WORK INSTRUCTION:
Before you return the entries below, strip out the pictures and keep all else exact.

DATASET EXCERPTS:
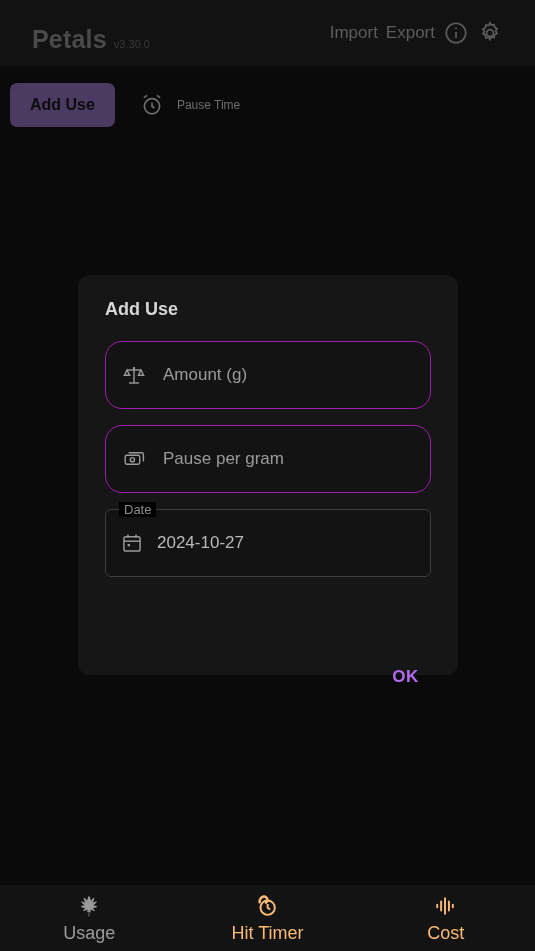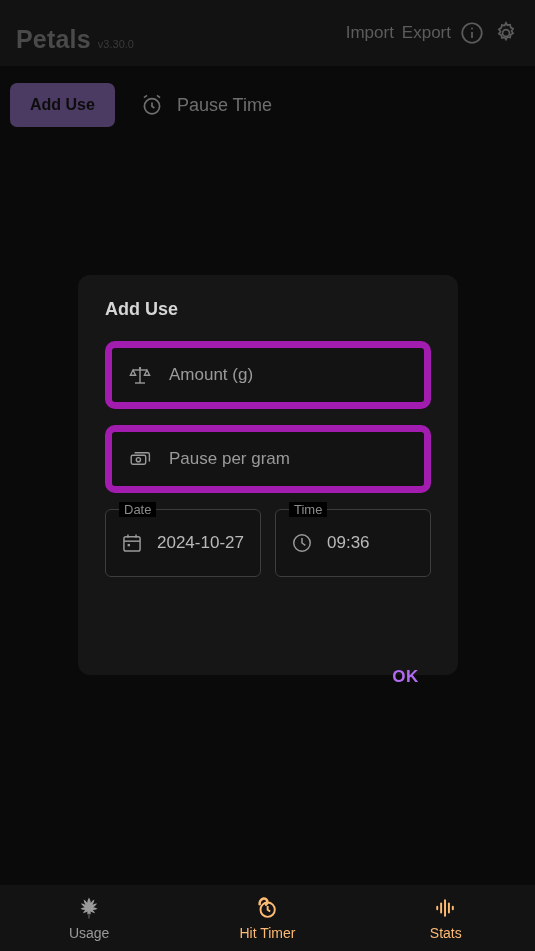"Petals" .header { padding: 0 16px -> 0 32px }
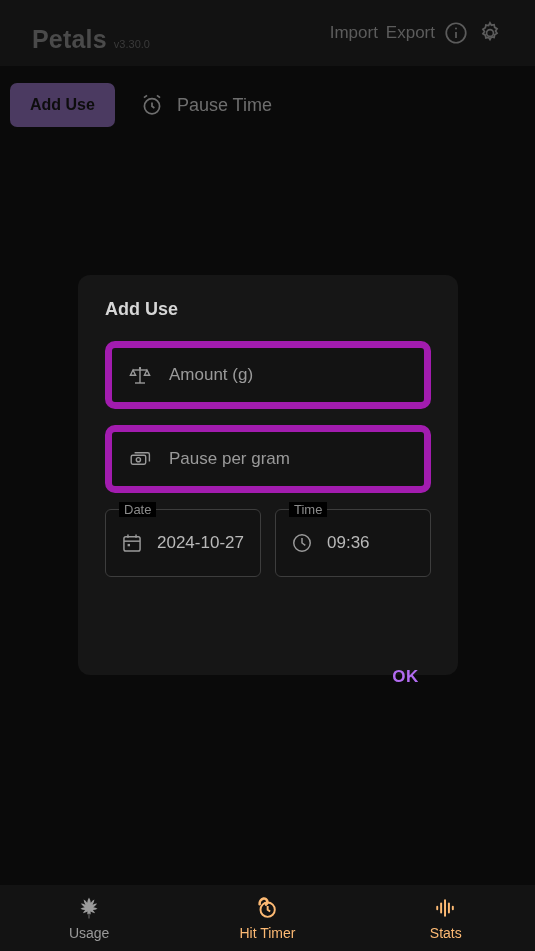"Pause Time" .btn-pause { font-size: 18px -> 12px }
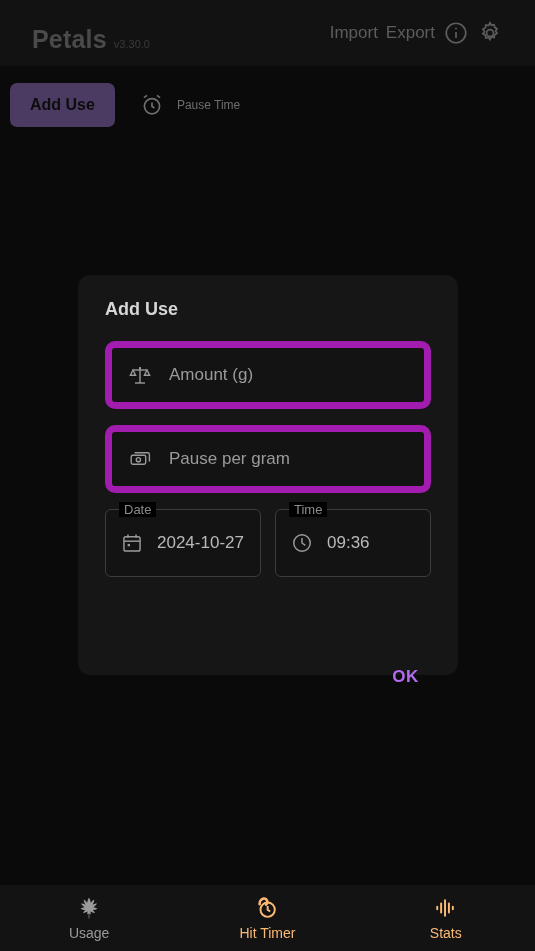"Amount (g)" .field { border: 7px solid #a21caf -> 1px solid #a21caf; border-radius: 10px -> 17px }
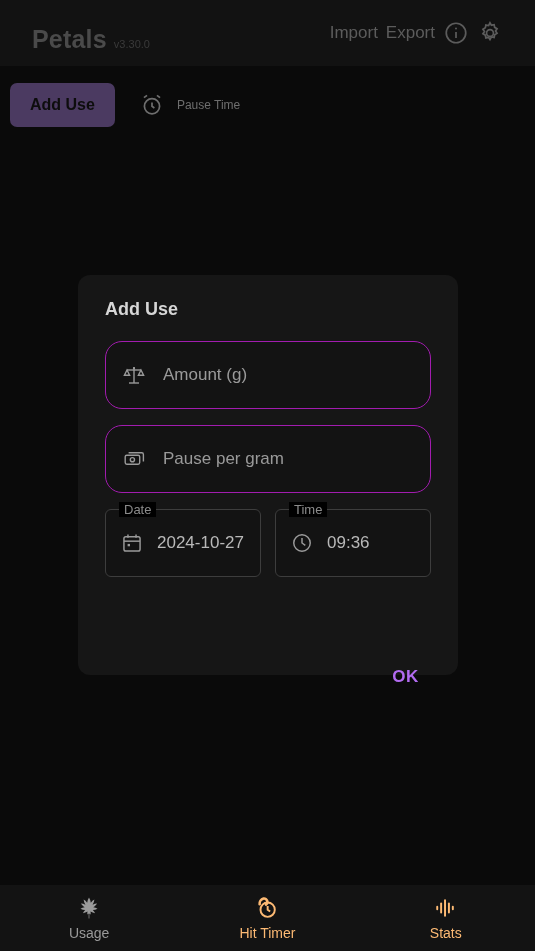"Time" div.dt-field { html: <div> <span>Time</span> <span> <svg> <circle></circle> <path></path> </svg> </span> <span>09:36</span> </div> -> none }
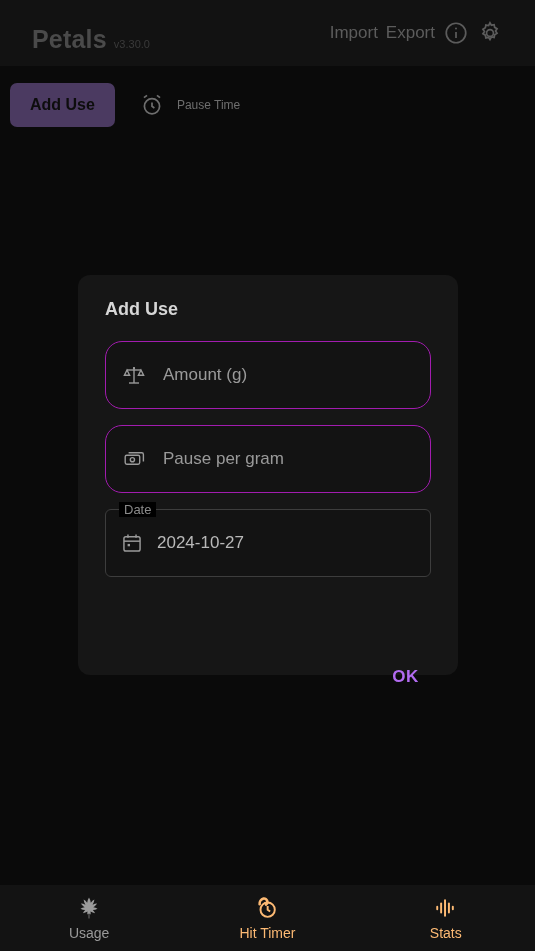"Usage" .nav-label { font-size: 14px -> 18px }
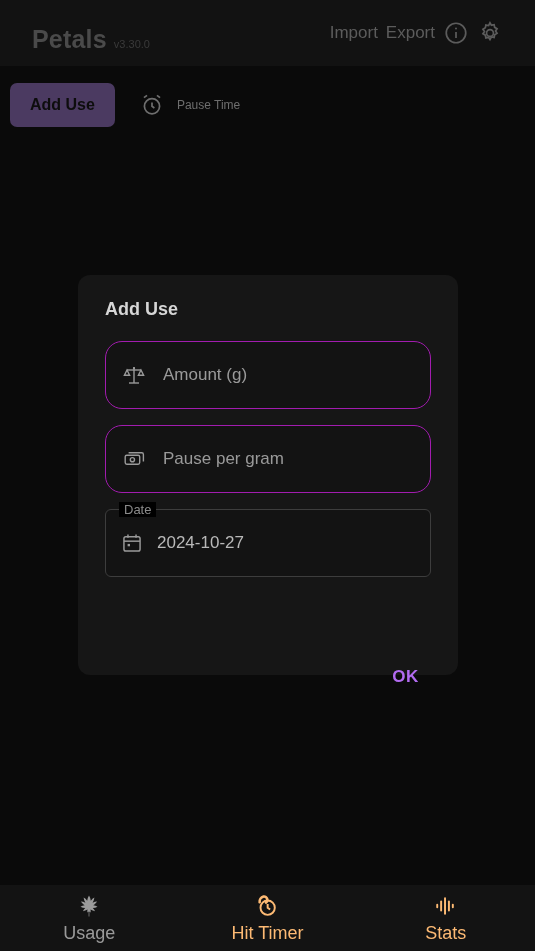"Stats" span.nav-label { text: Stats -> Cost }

ANSWER SECTION:
"Petals" .header { padding: 0 16px -> 0 32px }
"Pause Time" .btn-pause { font-size: 18px -> 12px }
"Amount (g)" .field { border: 7px solid #a21caf -> 1px solid #a21caf; border-radius: 10px -> 17px }
"Time" div.dt-field { html: <div> <span>Time</span> <span> <svg> <circle></circle> <path></path> </svg> </span> <span>09:36</span> </div> -> none }
"Usage" .nav-label { font-size: 14px -> 18px }
"Stats" span.nav-label { text: Stats -> Cost }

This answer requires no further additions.